Работа над ошибками. Дилогия - Лукьяненко Сергей Васильевич. Страница 29
— Начинай, — кивнул Феликс. — Я совершенно серьезен, начинай радоваться жизни. Лет через пятьдесят ты начнешь скучать, а пока — веселись. Предавайся всем возможным радостям и порокам. Нет, вначале радостям, пороки лучше оставь на потом… А через два дня жду тебя на нашу маленькую вечеринку функционалов Кимгима. — Он посмотрел на Котю и уточнил: — Одного, разумеется.
— Скажите, — воинственно произнес Котя, — а что будет, если я напишу про все это в газете?
— Вы журналист?
— Да!
— К вам заглянет функционал-полицейский. — Феликс покачал головой. — Воздержитесь от этой статьи, молодой человек.

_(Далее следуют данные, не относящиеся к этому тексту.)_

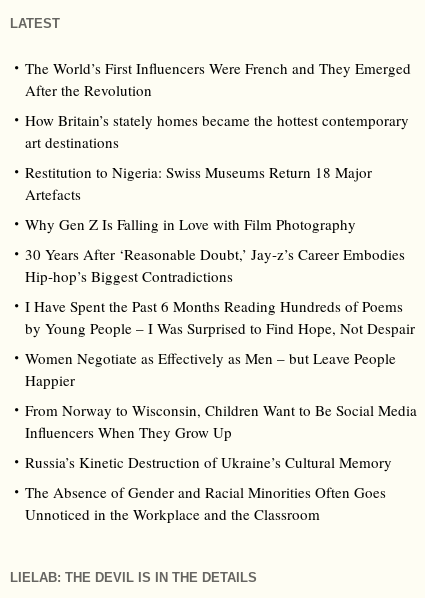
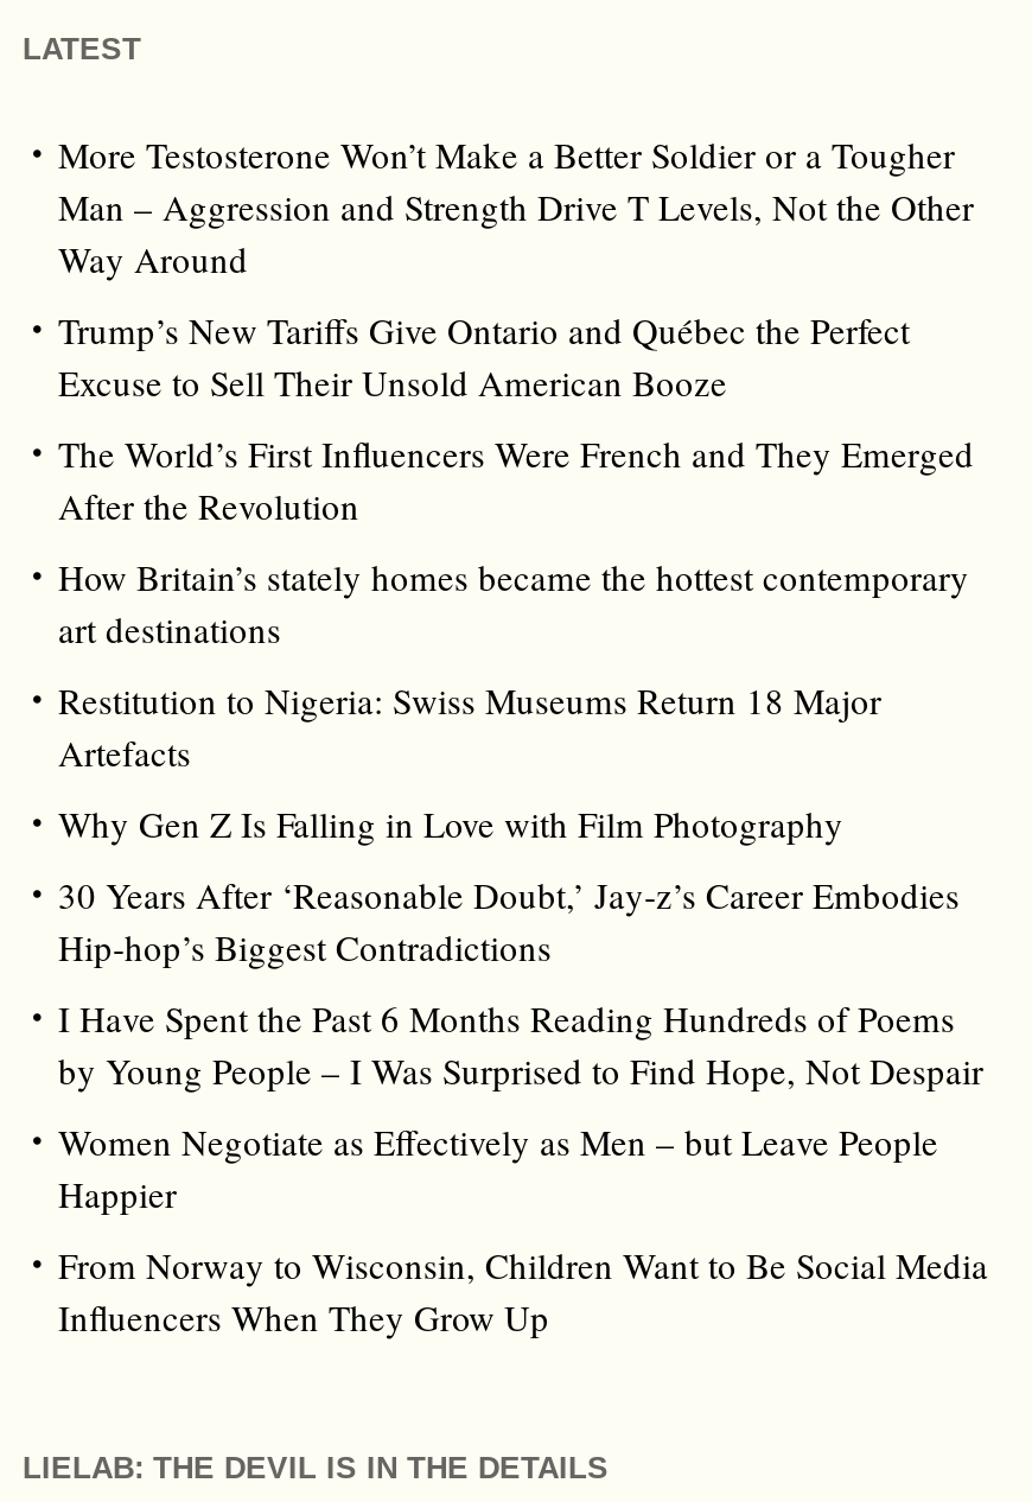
none -> [58,131,974,406] More Testosterone Won’t Make a Better Soldier or a Tougher | Man – Aggression and Strength Drive T Levels, Not the Other | Way Around | Trump’s New Tariffs Give Ontario and Québec the Perfect | Excuse to Sell Their Unsold American Booze
moved [25,58,417,442] -> [58,429,988,1341]: The World’s First Influencers Were French and They Emerged | After the Revolution | How Britain’s stately homes became the hottest contemporary | ... | From Norway to Wisconsin, Children Want to Be Social Media | Influencers When They Grow Up
[25,452,392,524] Russia’s Kinetic Destruction of Ukraine’s Cultural Memory | The Absence of Gender and Racial Minorities Often Goes | Unnoticed in the Workplace and the Classroom -> none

— Ничего страшного не случится, даже если напишет, — быстро сказал я. — Он пишет сенсационные статейки о всякой небывальщине: тайные общества, экстрасенсы, морские чудовища…
Я замолчал, а Феликс кивнул:
— Вот-вот. Пусть воздержится. Пишите лучше что-нибудь другое, молодой человек. Что-нибудь романтическое. О любви. О животных.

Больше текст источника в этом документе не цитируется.